S103: and converting the two-dimensional coordinate information or the three-dimensional coordinate information into Beidou subdivision grid codes of corresponding levels, and generating corresponding longitude and latitude subdivision code fields and elevation subdivision code fields zcode.

Specifically, a coding algorithm customized by the user in the relational database may be invoked, that is, the database of the present embodiment supports the user-defined coding algorithm.

S104: and packaging the level field level, the longitude and latitude subdivision coding field code and the elevation subdivision coding field zcode into a same field grid, storing the field grid in a tb _ location table corresponding to two-dimensional coordinate information or three-dimensional coordinate information in the relational database, and generating grid cells.

Specifically, a composite type gridcell is defined in the relational database and is used for representing a 2D or 3D unit grid in the Beidou subdivision, and the 2D or 3D unit grid is coordinate information in the relational data. The Beidou subdivision grid is divided into a 2D grid and a 3D grid, wherein the 2D grid is subjected to binary subdivision through latitude and longitude respectively, and then combined into one-dimensional binary codes through Morton codes. The grid level is from 1-32 levels, each level is expressed by 2 binary bits, and 32-level two-dimensional codes can be stored by using 64-bit unsigned Long shape (unsigned Long). The 3D grid is added with elevation subdivision codes on the basis of the 2D grid, the range of elevation subdivision is also 1-32 levels, and 1 binary bit represents the first-level subdivision. A 32-bit unsigned Int may be used to store a 32-level program code. The hierarchy ranges from 1 to 32, and an unscheduled char can be used to store the hierarchy; since gridcell is compatible with 2D/3D, a type mark dim needs to be specified to distinguish two-dimensional grids from three-dimensional grids.
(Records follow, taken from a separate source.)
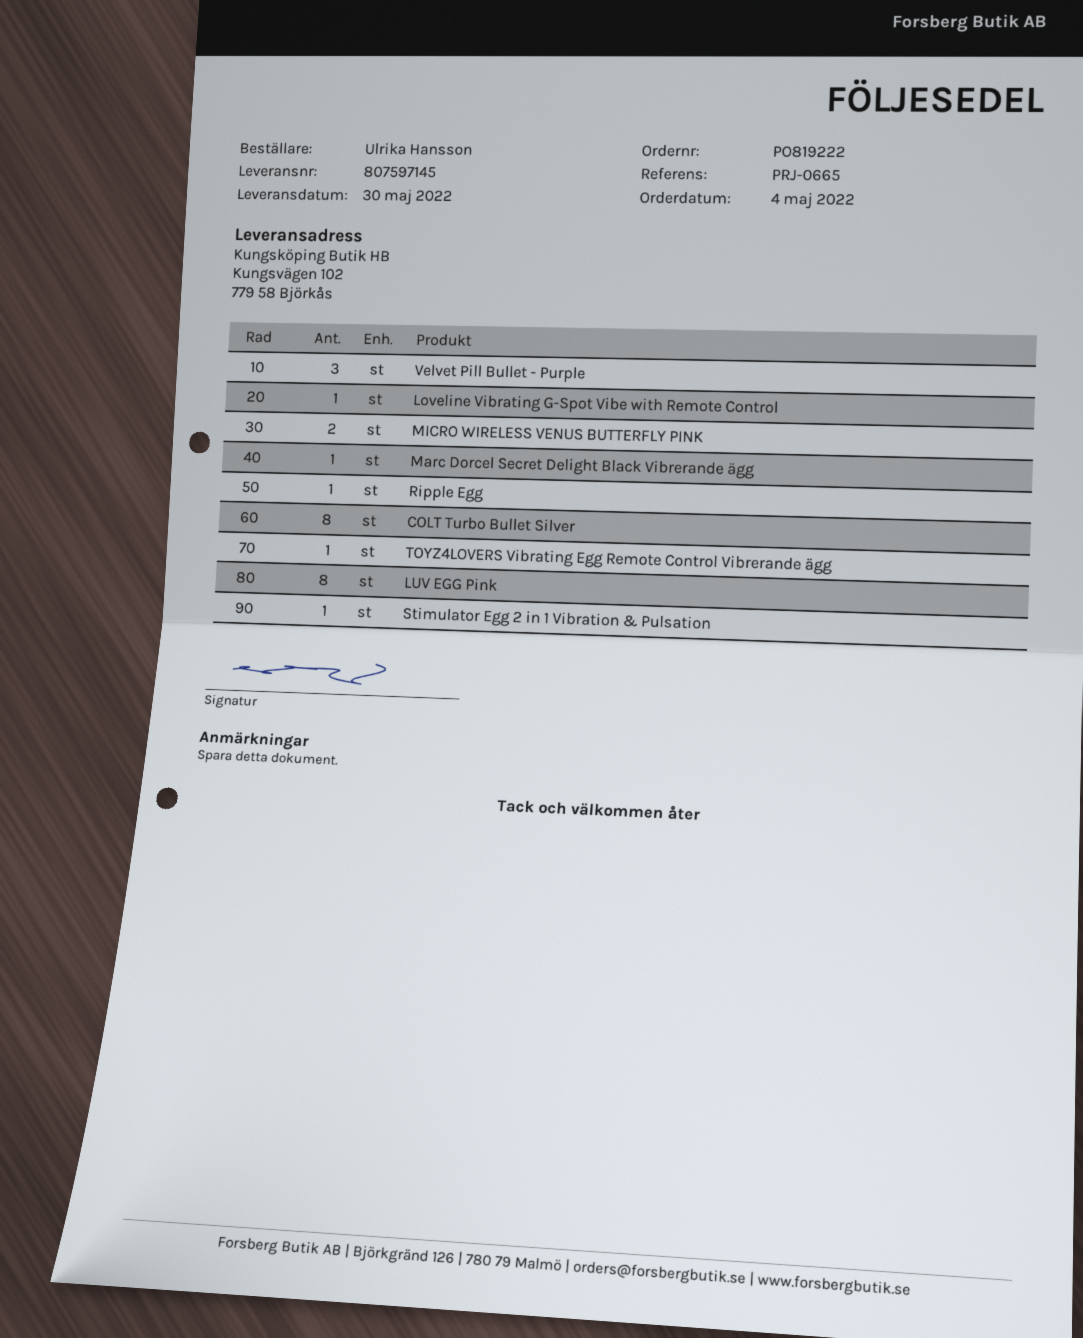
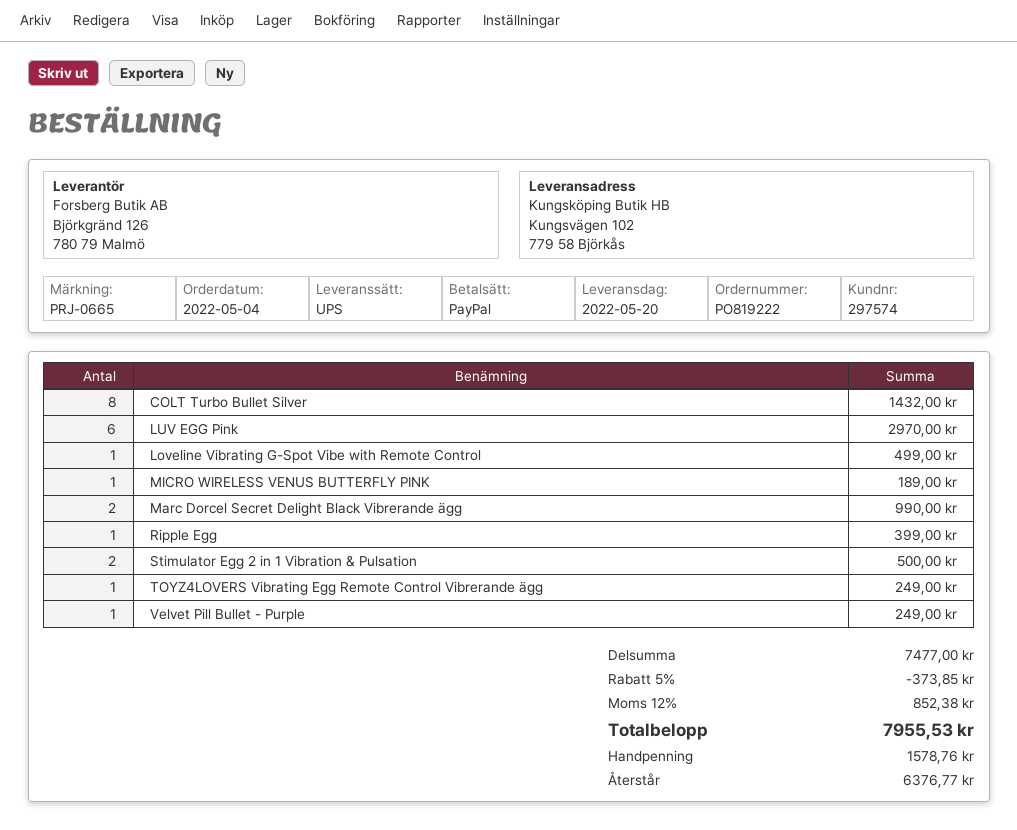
delivery date: 2022-05-30 -> 2022-05-20
Velvet Pill Bullet - Purple: 3 -> 1
MICRO WIRELESS VENUS BUTTERFLY PINK: 2 -> 1
Marc Dorcel Secret Delight Black Vibrerande ägg: 1 -> 2
LUV EGG Pink: 8 -> 6
Stimulator Egg 2 in 1 Vibration & Pulsation: 1 -> 2

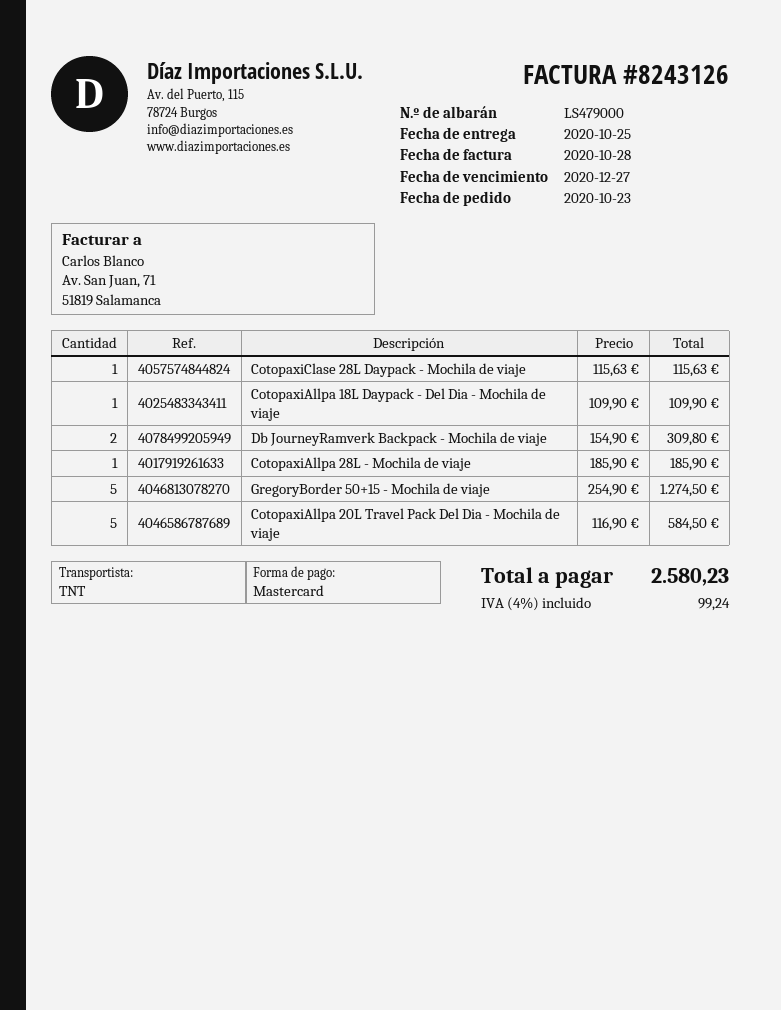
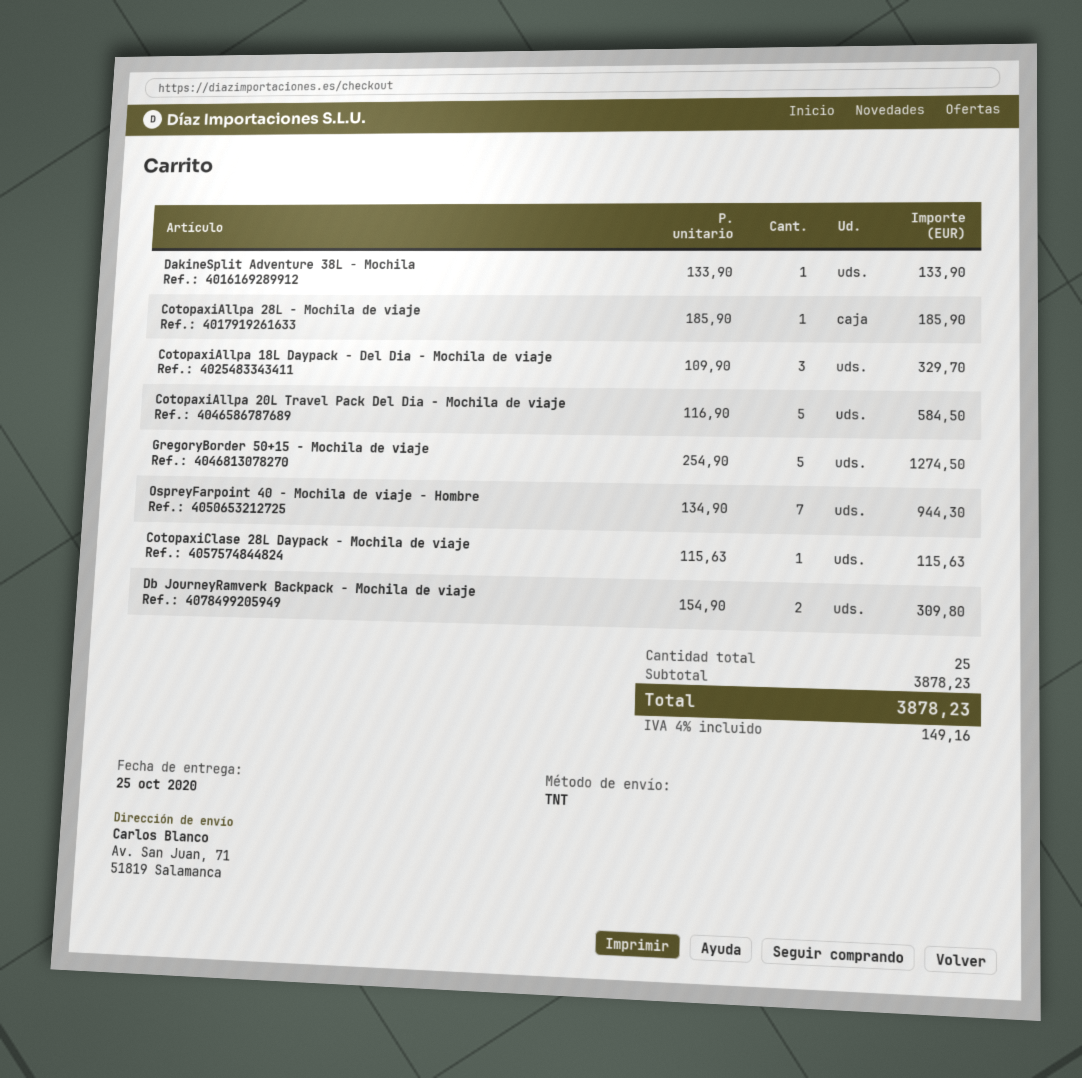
CotopaxiAllpa 18L Daypack - Del Dia - Mochila de viaje: 1 x 109.90 = 109.90 -> 3 x 109.90 = 329.70
DakineSplit Adventure 38L - Mochila: none -> 1 x 133.90 = 133.90
OspreyFarpoint 40 - Mochila de viaje - Hombre: none -> 7 x 134.90 = 944.30
tax: 4% = 99.24 -> 4% = 149.16
total: 2580.23 -> 3878.23

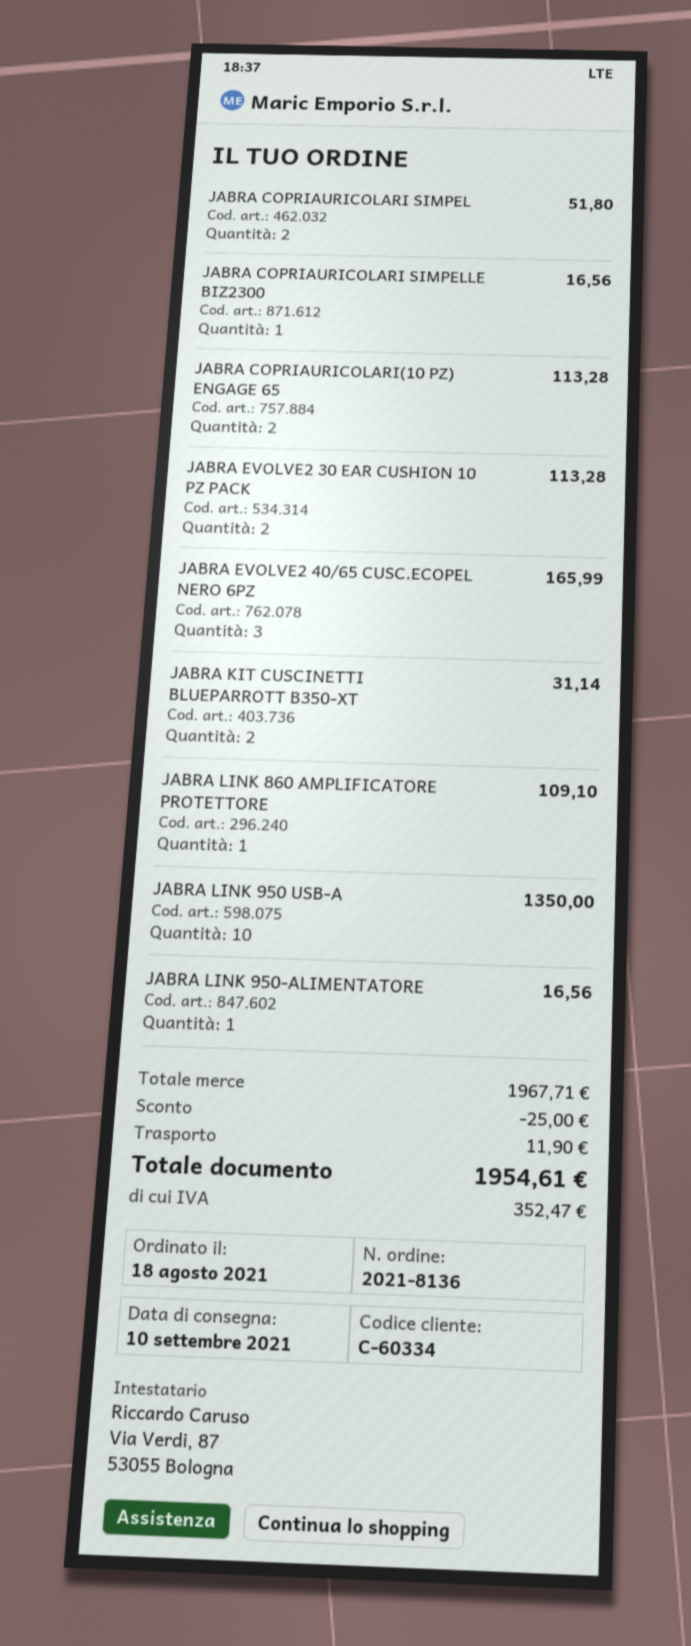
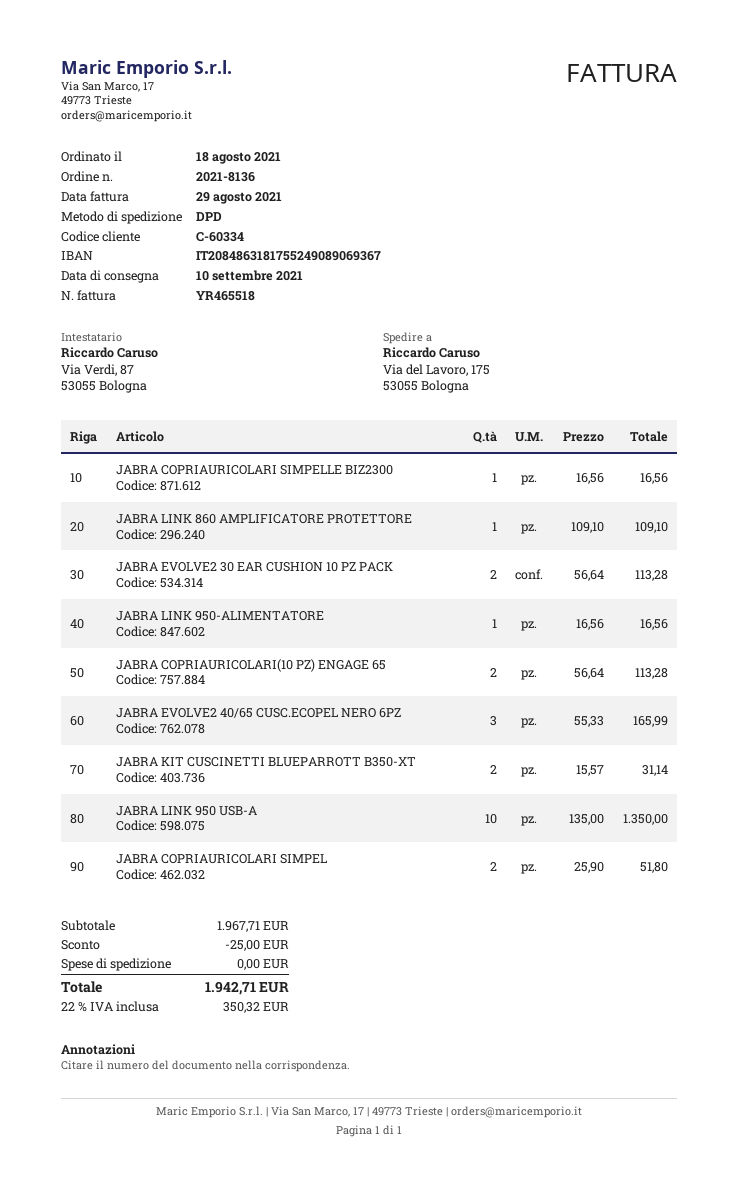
shipping: 11.90 -> 0.00
tax: 352.47 -> 350.32
total: 1954.61 -> 1942.71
In summary, the structure of gridcell data types is as follows:

the variables in the structure are as follows:

in either 32-bit or 64-bit operating systems, after memory alignment, the memory space occupied by a gridcell object is 16 bytes.

And two three-dimensional gridcell generating functions are respectively realized, and the prototype is as follows:

gridcell ST_AsGridcell(double lng,double lat,integer level)

gridcell ST _ AsGridcell3D (double ng, double lat, double height, integer level) takes ST _ AsGridcell3D as an example to illustrate the calculation steps:

tb _ location is a table in the relational database, and long, lat, height are coordinates longitude, latitude, elevation, respectively.

2. Adding a field named grid with the type of gridcell to the tb _ location table

3. Determining the level of the grid according to the business requirement

4. The grid field in tb _ location is updated by the update statement.

Update tb_location set grid＝st_AsGridcell(lng,lat,height,level)。

5. And in st _ AsGridcell, for the lng, lat, height and level transmitted into each group, generating a corresponding longitude and latitude subdivision code and an elevation subdivision code zcode through a Beidou mesh subdivision algorithm, and packaging the longitude and latitude subdivision code and the elevation subdivision code together with the level into a gridcell object to return.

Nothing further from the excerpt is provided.